"Transportation and Civil Rights"July/August 2010 issue of Poverty & Race
This article is the authors’ updated version of their Introduction to their 2007 book The Right to Transportation: Moving to Equity. We then asked several transportation-knowledgeable commentators to respond—that Forum appears directly following the article — CH
Transportation is vital. The Supreme Court has recognized the right to travel as one of the fundamental rights guaranteed by the Fourteenth Amendment to the U.S. Constitution. The Universal Declaration of Human Rights, at Article 13, states, “Everyone has the right to freedom of movement and residence within the borders of each state.” Given this important role, it is expected that policymakers, advocates and users battle over transportation policy and its implementation. Too often, however, those battles are over specific project funding and construction in particular states, Congressional districts, towns and neighborhoods, and scant attention is paid to larger social and economic effects.
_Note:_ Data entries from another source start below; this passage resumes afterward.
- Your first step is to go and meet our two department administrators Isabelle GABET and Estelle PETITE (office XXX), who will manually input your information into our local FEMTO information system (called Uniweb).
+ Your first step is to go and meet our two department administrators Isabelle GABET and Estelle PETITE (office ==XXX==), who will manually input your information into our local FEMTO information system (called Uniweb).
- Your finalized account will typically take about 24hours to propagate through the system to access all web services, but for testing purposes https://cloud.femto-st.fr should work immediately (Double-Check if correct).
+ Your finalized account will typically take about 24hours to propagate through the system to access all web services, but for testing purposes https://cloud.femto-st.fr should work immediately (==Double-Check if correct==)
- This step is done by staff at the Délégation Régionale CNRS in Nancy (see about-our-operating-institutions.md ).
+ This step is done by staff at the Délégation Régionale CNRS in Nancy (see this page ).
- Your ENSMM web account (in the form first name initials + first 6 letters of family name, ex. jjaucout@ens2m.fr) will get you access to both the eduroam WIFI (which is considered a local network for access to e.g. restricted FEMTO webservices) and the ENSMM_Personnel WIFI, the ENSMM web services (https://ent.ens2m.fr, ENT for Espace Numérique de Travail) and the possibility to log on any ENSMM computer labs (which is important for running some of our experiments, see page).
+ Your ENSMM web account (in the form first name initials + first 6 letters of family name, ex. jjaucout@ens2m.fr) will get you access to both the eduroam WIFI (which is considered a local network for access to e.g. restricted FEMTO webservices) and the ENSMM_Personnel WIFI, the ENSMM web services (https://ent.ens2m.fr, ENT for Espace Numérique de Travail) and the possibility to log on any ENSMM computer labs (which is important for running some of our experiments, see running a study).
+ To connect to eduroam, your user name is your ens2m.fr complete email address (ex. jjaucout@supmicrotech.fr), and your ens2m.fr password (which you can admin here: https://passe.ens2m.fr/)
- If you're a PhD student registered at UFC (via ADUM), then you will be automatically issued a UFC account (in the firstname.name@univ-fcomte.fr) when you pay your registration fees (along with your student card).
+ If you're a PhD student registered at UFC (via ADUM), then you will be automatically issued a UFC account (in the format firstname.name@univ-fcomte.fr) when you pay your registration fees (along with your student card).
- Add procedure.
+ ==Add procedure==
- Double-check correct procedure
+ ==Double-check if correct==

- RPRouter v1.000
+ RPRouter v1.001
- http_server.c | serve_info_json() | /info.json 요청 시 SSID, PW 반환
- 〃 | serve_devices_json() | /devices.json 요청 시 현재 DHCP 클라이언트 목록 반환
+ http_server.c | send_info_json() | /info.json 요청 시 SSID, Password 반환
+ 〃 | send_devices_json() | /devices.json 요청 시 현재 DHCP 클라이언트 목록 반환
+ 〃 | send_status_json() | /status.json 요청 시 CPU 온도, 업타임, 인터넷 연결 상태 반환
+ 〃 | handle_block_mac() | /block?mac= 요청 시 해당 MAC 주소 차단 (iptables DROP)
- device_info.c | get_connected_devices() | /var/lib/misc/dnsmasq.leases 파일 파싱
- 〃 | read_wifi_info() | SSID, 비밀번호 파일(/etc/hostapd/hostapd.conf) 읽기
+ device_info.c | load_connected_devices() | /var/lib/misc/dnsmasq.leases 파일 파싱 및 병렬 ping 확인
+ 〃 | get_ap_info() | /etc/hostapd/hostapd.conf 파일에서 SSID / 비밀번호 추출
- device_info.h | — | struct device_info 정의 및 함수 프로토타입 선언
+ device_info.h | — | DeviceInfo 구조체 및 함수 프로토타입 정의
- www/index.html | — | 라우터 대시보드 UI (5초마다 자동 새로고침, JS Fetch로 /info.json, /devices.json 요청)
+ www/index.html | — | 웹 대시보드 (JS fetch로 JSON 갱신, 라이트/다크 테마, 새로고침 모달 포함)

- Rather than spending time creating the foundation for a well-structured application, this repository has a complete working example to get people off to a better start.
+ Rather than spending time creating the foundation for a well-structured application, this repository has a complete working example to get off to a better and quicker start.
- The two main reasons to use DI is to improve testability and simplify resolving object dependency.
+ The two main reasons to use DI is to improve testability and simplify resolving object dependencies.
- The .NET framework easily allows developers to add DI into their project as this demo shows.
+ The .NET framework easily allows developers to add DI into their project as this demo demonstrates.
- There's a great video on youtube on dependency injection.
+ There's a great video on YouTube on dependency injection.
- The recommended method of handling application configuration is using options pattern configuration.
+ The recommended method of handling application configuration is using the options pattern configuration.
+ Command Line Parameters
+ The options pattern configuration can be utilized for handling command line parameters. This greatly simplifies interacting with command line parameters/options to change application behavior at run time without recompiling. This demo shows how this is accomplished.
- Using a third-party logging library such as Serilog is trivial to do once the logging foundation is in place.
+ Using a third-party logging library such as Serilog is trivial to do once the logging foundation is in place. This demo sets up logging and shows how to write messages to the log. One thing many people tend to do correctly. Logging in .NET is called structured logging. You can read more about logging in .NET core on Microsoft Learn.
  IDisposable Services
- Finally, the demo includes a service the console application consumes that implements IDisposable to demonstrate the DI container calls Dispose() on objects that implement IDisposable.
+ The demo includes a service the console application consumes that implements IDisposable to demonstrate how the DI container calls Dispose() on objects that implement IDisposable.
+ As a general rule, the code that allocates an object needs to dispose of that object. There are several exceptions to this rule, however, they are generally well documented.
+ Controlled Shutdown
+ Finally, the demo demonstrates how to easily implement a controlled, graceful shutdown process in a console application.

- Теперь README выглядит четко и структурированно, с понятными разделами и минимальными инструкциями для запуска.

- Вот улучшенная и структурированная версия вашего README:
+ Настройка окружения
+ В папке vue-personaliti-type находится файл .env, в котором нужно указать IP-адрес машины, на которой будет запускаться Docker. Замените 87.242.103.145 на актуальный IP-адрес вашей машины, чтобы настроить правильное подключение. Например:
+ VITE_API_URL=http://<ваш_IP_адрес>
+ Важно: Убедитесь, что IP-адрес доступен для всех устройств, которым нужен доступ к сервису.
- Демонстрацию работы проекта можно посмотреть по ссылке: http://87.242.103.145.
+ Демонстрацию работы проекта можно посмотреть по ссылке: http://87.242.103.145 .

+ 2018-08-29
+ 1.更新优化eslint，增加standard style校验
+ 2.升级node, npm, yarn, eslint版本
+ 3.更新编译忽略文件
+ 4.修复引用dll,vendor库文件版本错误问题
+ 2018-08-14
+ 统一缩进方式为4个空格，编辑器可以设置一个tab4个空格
The history of the Civil Rights Movement shows the importance of transportation to people of color. In the slavery-era South, African Americans had to possess passes to travel off their plantations. The Underground Railroad, while symbolic and not a real mode of transportation, signified escape to freedom. In 1955, the arrest of Rosa Parks for refusing to give her seat on a bus to a white rider sparked the Montgomery bus boycott. Freedom Riders faced violent attacks to assert the rights of African Americans to ride on integrated buses traveling interstate. Today, we have recurrent issues of racial profiling and police stops for “driving while black and brown.” Many past and current transportation policies have limited the life chances of minorities and other traditionally discriminated against people by preventing timely access to places and opportunities at an acceptable level of accessibility, service, quality and safety.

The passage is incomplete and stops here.